Stored items
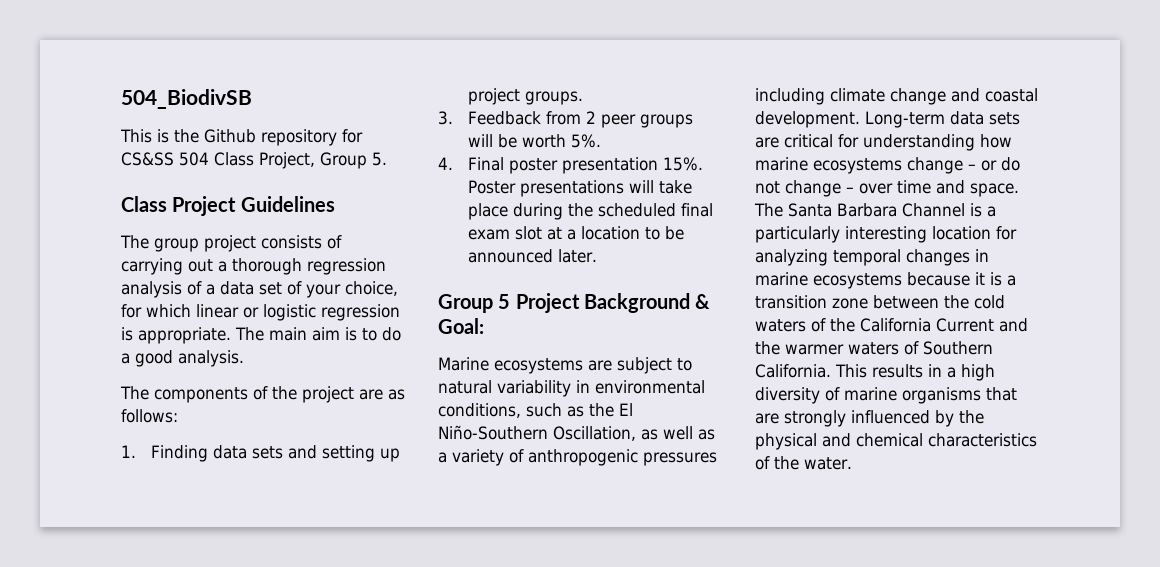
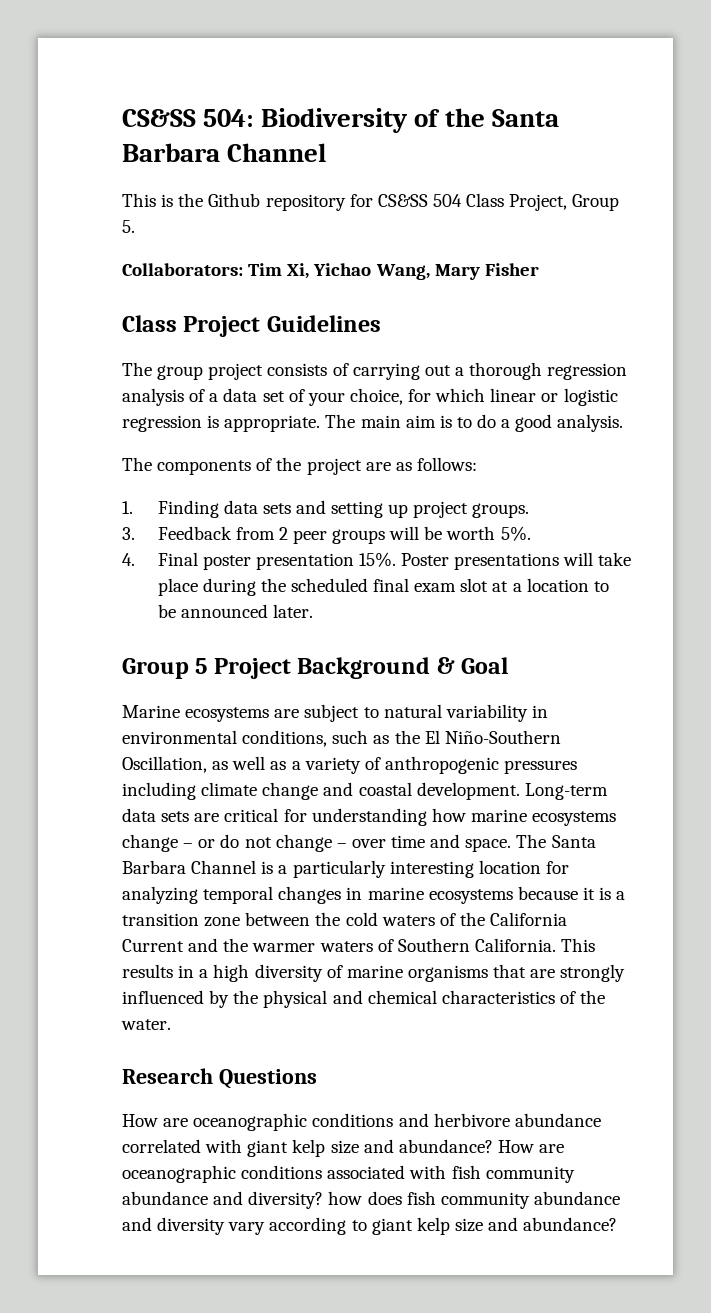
[121,89,252,109] 504_BiodivSB -> [122,108,559,133] [122,143,327,162] CS&SS 504: Biodiversity of the Santa Barbara Channel
(387, 159) none -> [122,263,539,280] // Collaborators: Tim Xi, Yichao Wang, Mary Fisher
[438,318,484,334] Goal: -> [461,657,509,674] Goal
(852, 463) none -> [122,1068,317,1089] [122,1113,601,1131] [122,1139,565,1157] [122,1165,575,1183] [122,1191,620,1209] [122,1217,618,1235] // Research Questions // How are oceanographic conditions and herbivore abundance correlated with giant kelp size and abundance? How are oceanographic conditions associated with fish community abundance and diversity? how does fish community abundance and diversity vary according to giant kelp size and abundance?

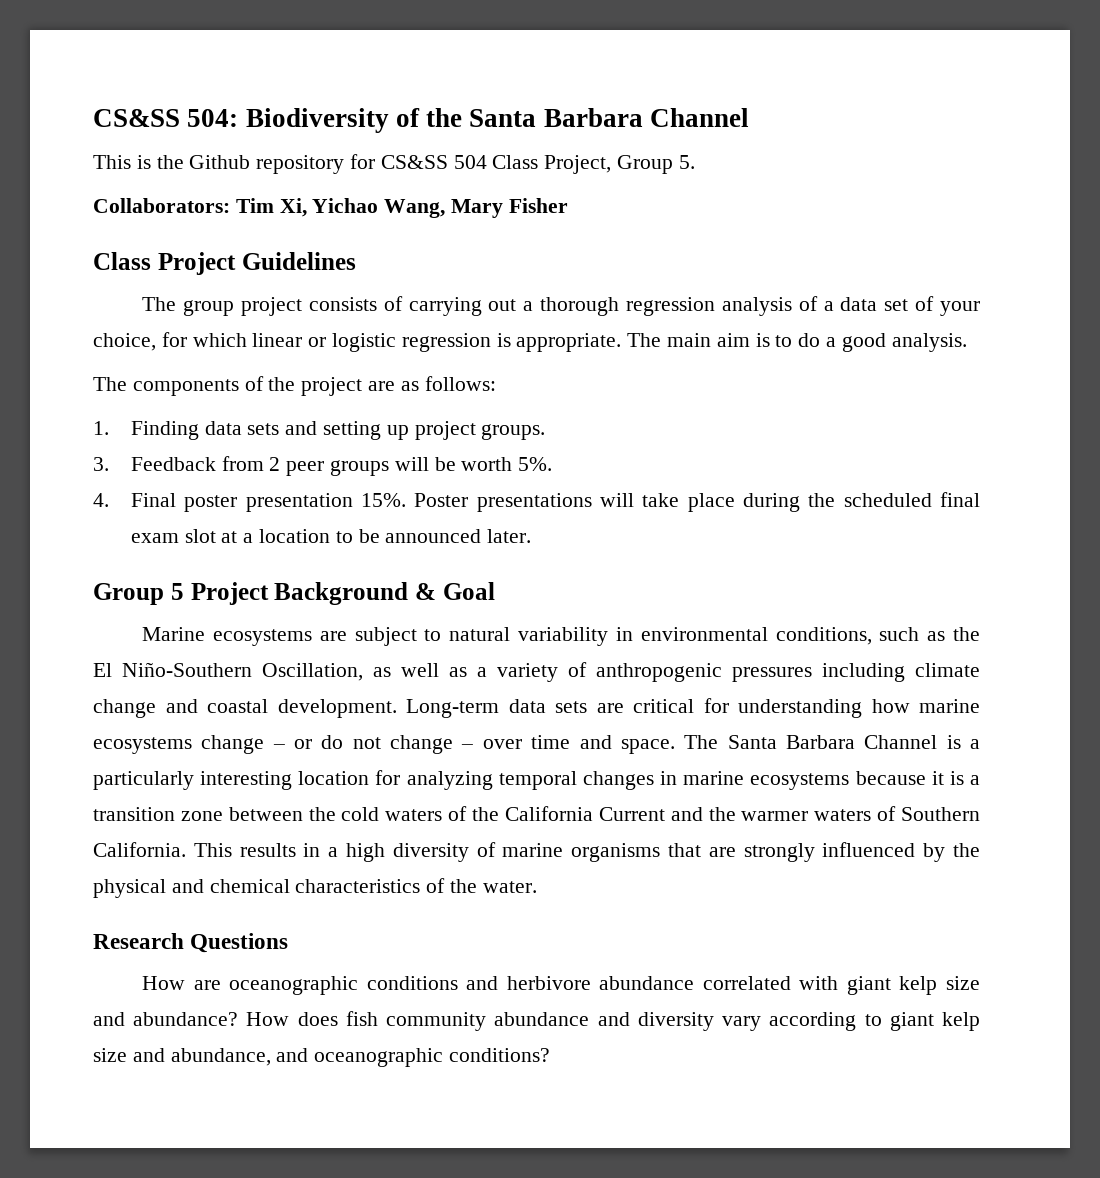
[539,1144,565,1153] [122,1165,575,1183] [122,1191,363,1209] are oceanographic conditions associated with fish community abundance and diversity? how -> (290, 1019) none
[523,1217,618,1231] abundance? -> [170,1048,551,1067] abundance, and oceanographic conditions?

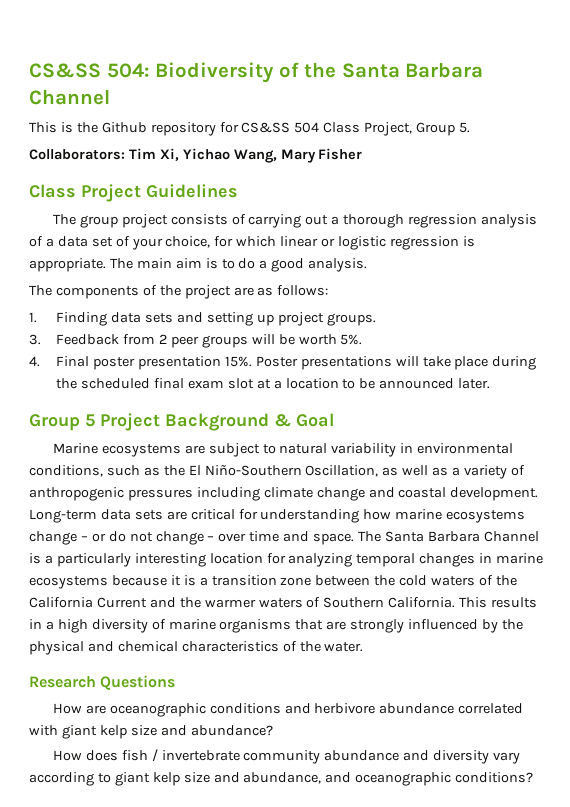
(239, 1019) none -> (273, 730) //
(378, 1018) none -> [151,749,240,762] / invertebrate

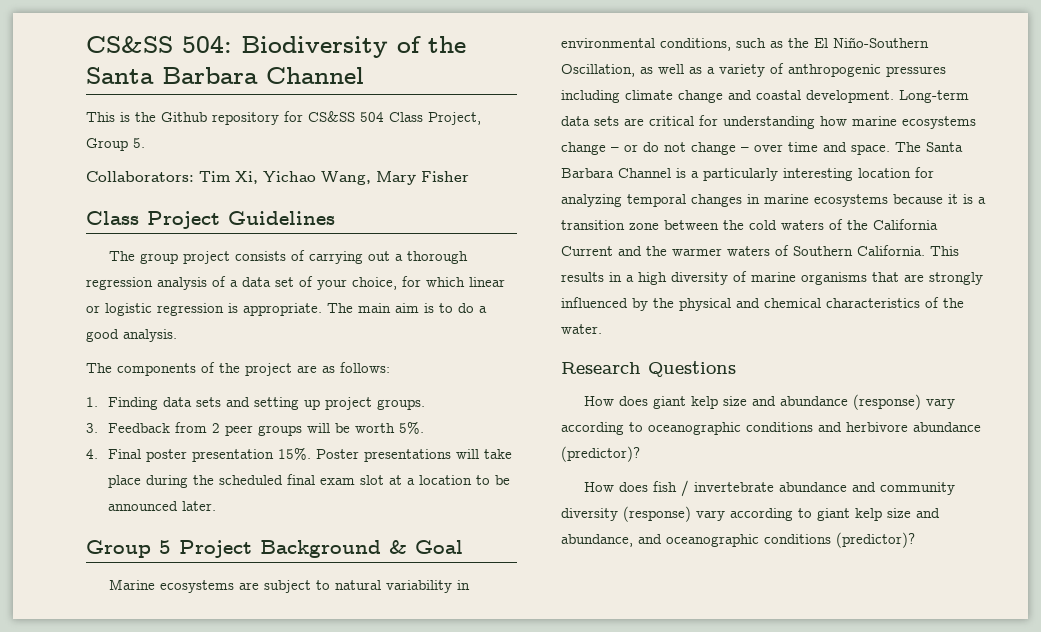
[85,705,106,714] are -> [619,394,956,410] [561,422,643,435] does giant kelp size and abundance (response) vary according to
[458,703,524,714] [29,725,273,739] correlated with giant kelp size and abundance? -> [561,446,640,462] (predictor)?
[243,750,321,764] community -> (775, 487) none
[433,750,490,764] diversity -> [880,482,956,495] [561,506,691,522] community diversity (response)
[455,772,534,783] conditions? -> [764,532,915,548] conditions (predictor)?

● **INSTRUCTIONS TO FOLLOW**: Starting at the first line of the records above, set down each line exactly through the one that holds "(852, 463) none". Omit pictures.

● **COMPLETED TASK**:
[121,89,252,109] 504_BiodivSB -> [122,108,559,133] [122,143,327,162] CS&SS 504: Biodiversity of the Santa Barbara Channel
(387, 159) none -> [122,263,539,280] // Collaborators: Tim Xi, Yichao Wang, Mary Fisher
[438,318,484,334] Goal: -> [461,657,509,674] Goal
(852, 463) none -> [122,1068,317,1089] [122,1113,601,1131] [122,1139,565,1157] [122,1165,575,1183] [122,1191,620,1209] [122,1217,618,1235] // Research Questions // How are oceanographic conditions and herbivore abundance correlated with giant kelp size and abundance? How are oceanographic conditions associated with fish community abundance and diversity? how does fish community abundance and diversity vary according to giant kelp size and abundance?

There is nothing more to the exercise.